The records that follow need to be printed exactly. Leave out each image.

________________

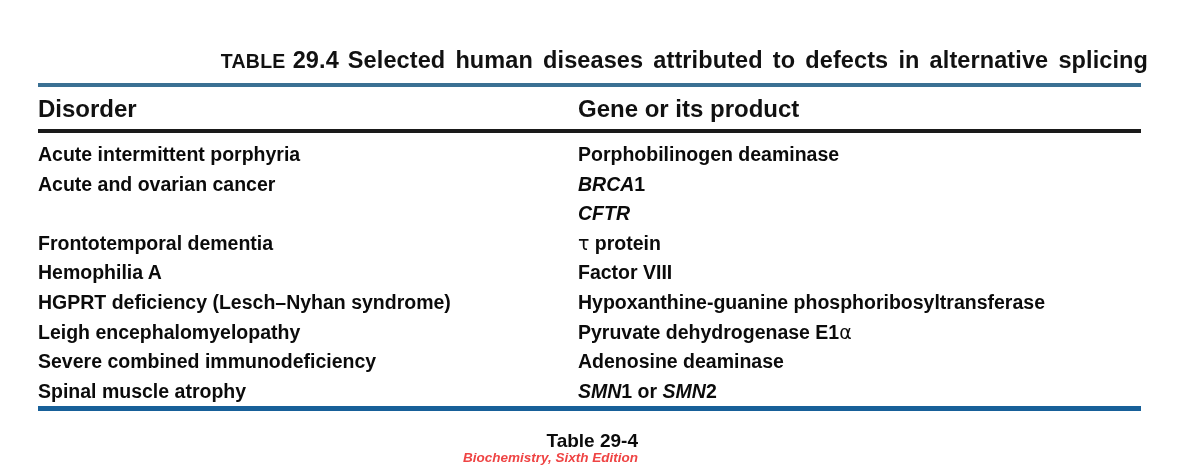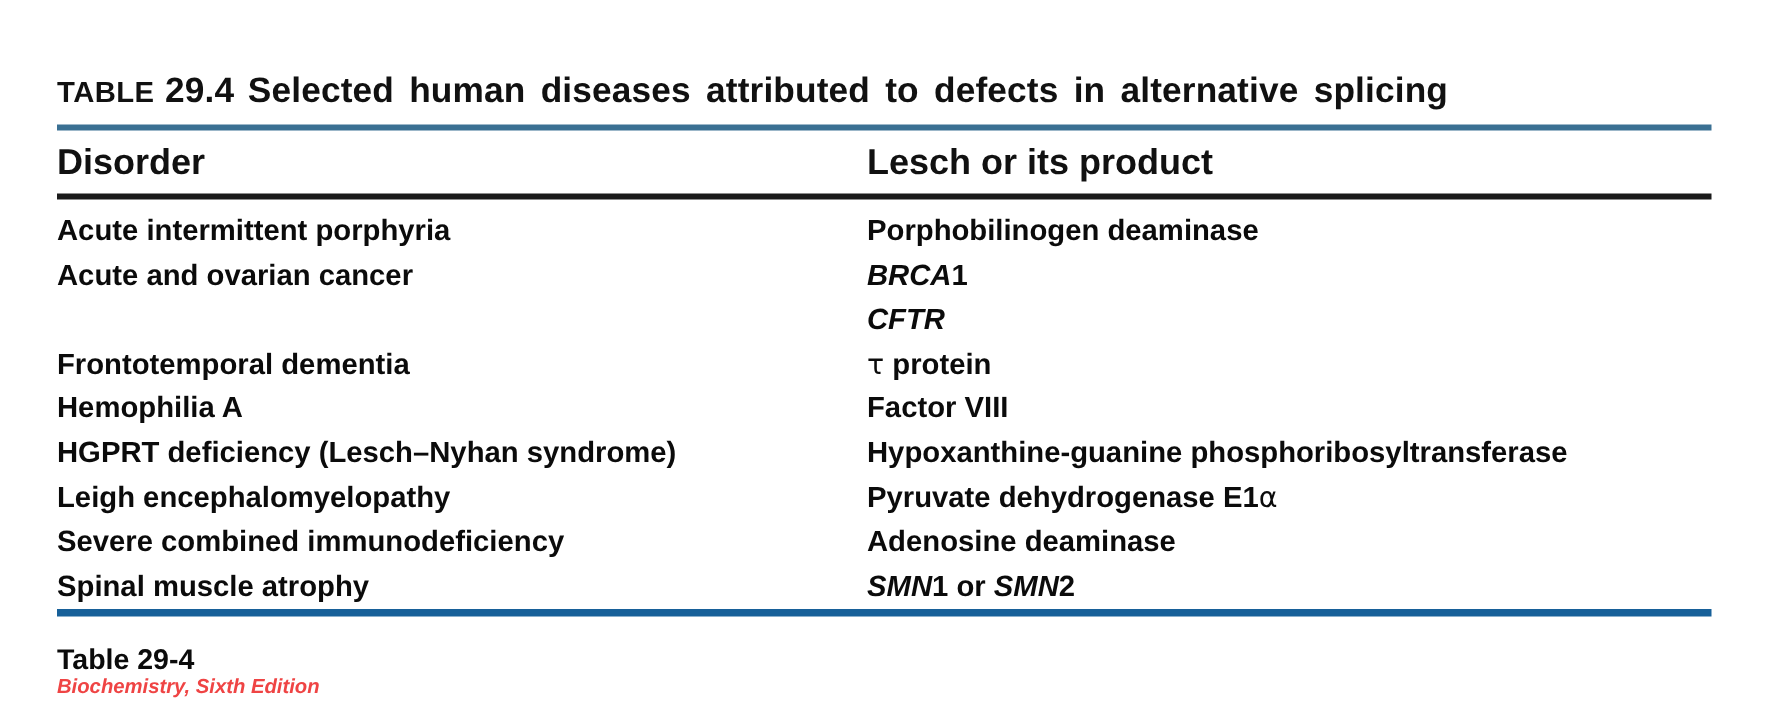--- a/index.html
+++ b/index.html
@@ -22,6 +22,7 @@
     top: 0;
     width: 1184px;
     height: 470px;
+    text-align: right;
   }
 
   

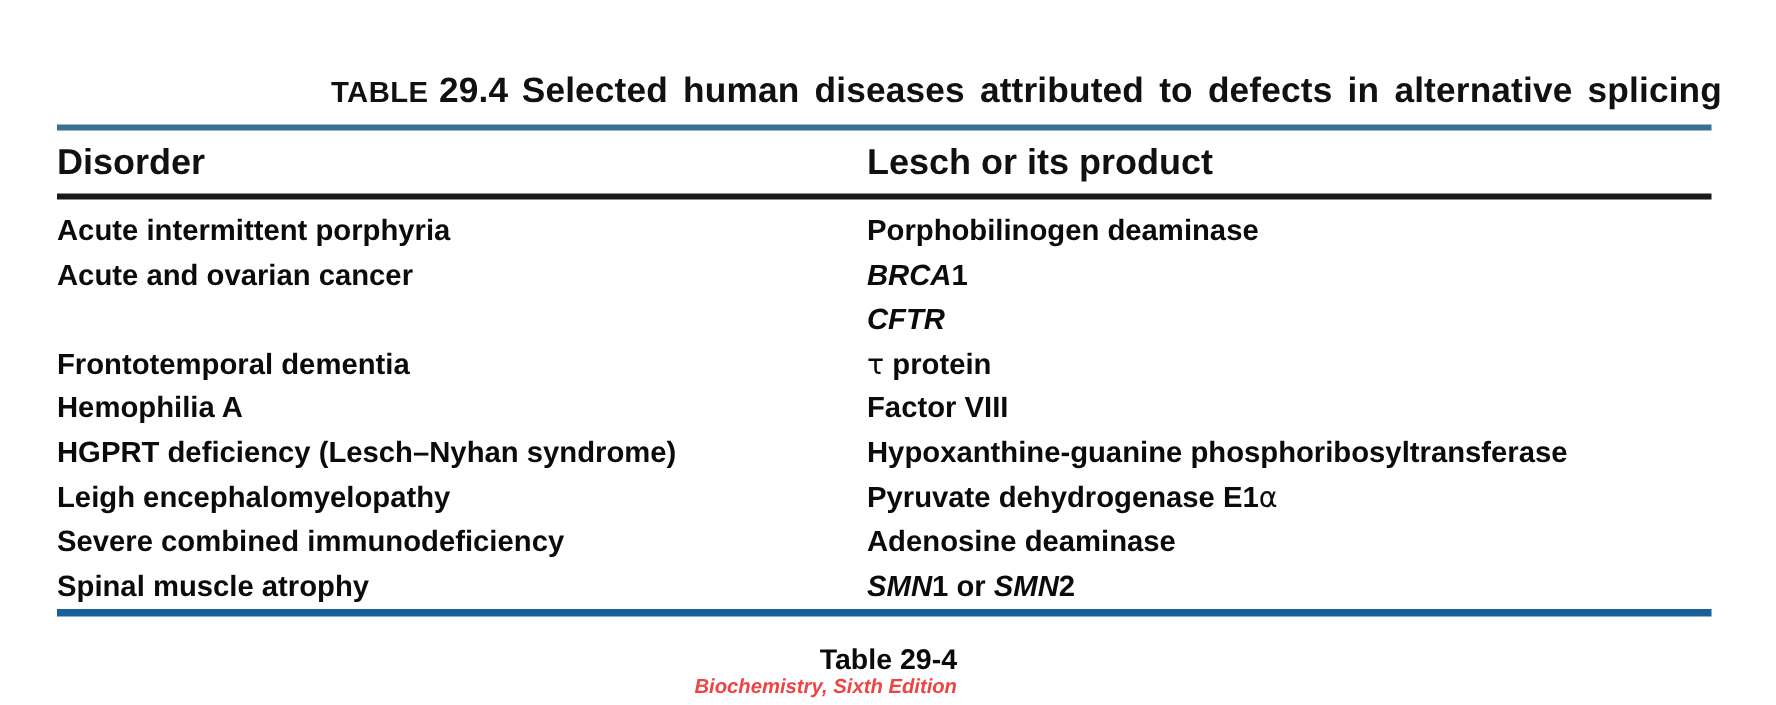--- a/index.html
+++ b/index.html
@@ -159,7 +159,7 @@
 
   <div class="col-headers">
     <div class="col-header c1">Disorder</div>
-    <div class="col-header c2">Lesch or its product</div>
+    <div class="col-header c2">Gene or its product</div>
   </div>
 
   <div class="rule rule-head"></div>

________________

» **Problem solution**:
--- a/index.html
+++ b/index.html
@@ -22,6 +22,7 @@
     top: 0;
     width: 1184px;
     height: 470px;
+    text-align: right;
   }
 
   

--- a/index.html
+++ b/index.html
@@ -159,7 +159,7 @@
 
   <div class="col-headers">
     <div class="col-header c1">Disorder</div>
-    <div class="col-header c2">Lesch or its product</div>
+    <div class="col-header c2">Gene or its product</div>
   </div>
 
   <div class="rule rule-head"></div>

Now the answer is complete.